WHAT TO WORK ON: Look through the listing for the word "certificate". Copy each line that has it.

DATA FOR ANALYSIS START

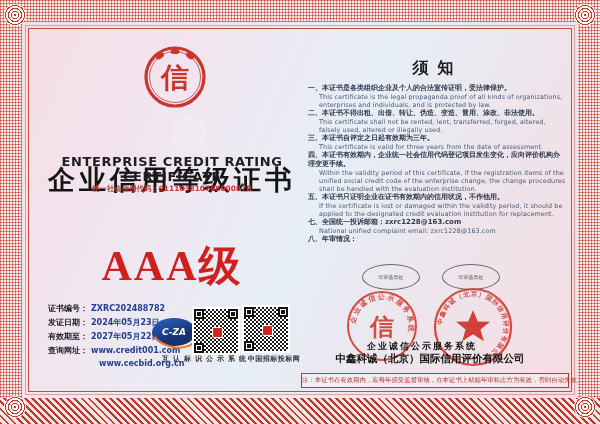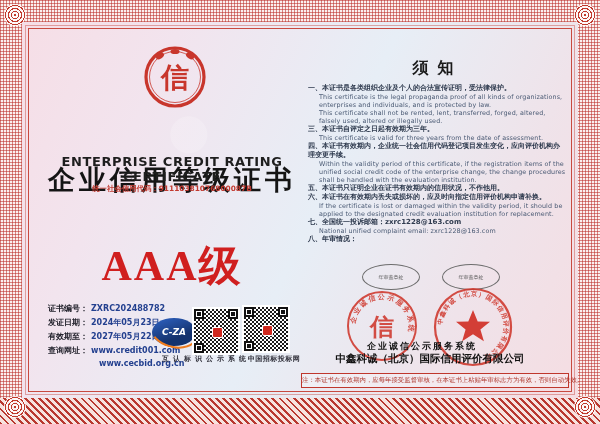--- a/index.html
+++ b/index.html
@@ -146,6 +146,7 @@
         <div class="n-en">This certificate is the legal propaganda proof of all kinds of organizations, enterprises and individuals, and is protected by law.</div>
       </div>
       <div class="n-item">
+        <div class="n-zh">二、本证书不得出租、出借、转让、伪造、变造、冒用、涂改、非法使用。</div>
         <div class="n-en">This certificate shall not be rented, lent, transferred, forged, altered, falsely used, altered or illegally used.</div>
       </div>
       <div class="n-item">

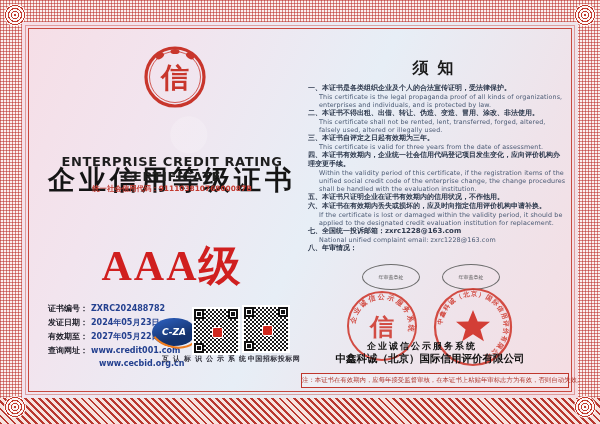--- a/index.html
+++ b/index.html
@@ -161,7 +161,6 @@
         <div class="n-zh">五、本证书只证明企业在证书有效期内的信用状况，不作他用。</div>
       </div>
       <div class="n-item">
-        <div class="n-zh">六、本证书在有效期内丢失或损坏的，应及时向指定信用评价机构申请补换。</div>
         <div class="n-en">If the certificate is lost or damaged within the validity period, it should be applied to the designated credit evaluation institution for replacement.</div>
       </div>
       <div class="n-item">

DATA FOR ANALYSIS END

OUTPUT:
         <div class="n-en">This certificate is the legal propaganda proof of all kinds of organizations, enterprises and individuals, and is protected by law.</div>
         <div class="n-en">This certificate shall not be rented, lent, transferred, forged, altered, falsely used, altered or illegally used.</div>
         <div class="n-en">If the certificate is lost or damaged within the validity period, it should be applied to the designated credit evaluation institution for replacement.</div>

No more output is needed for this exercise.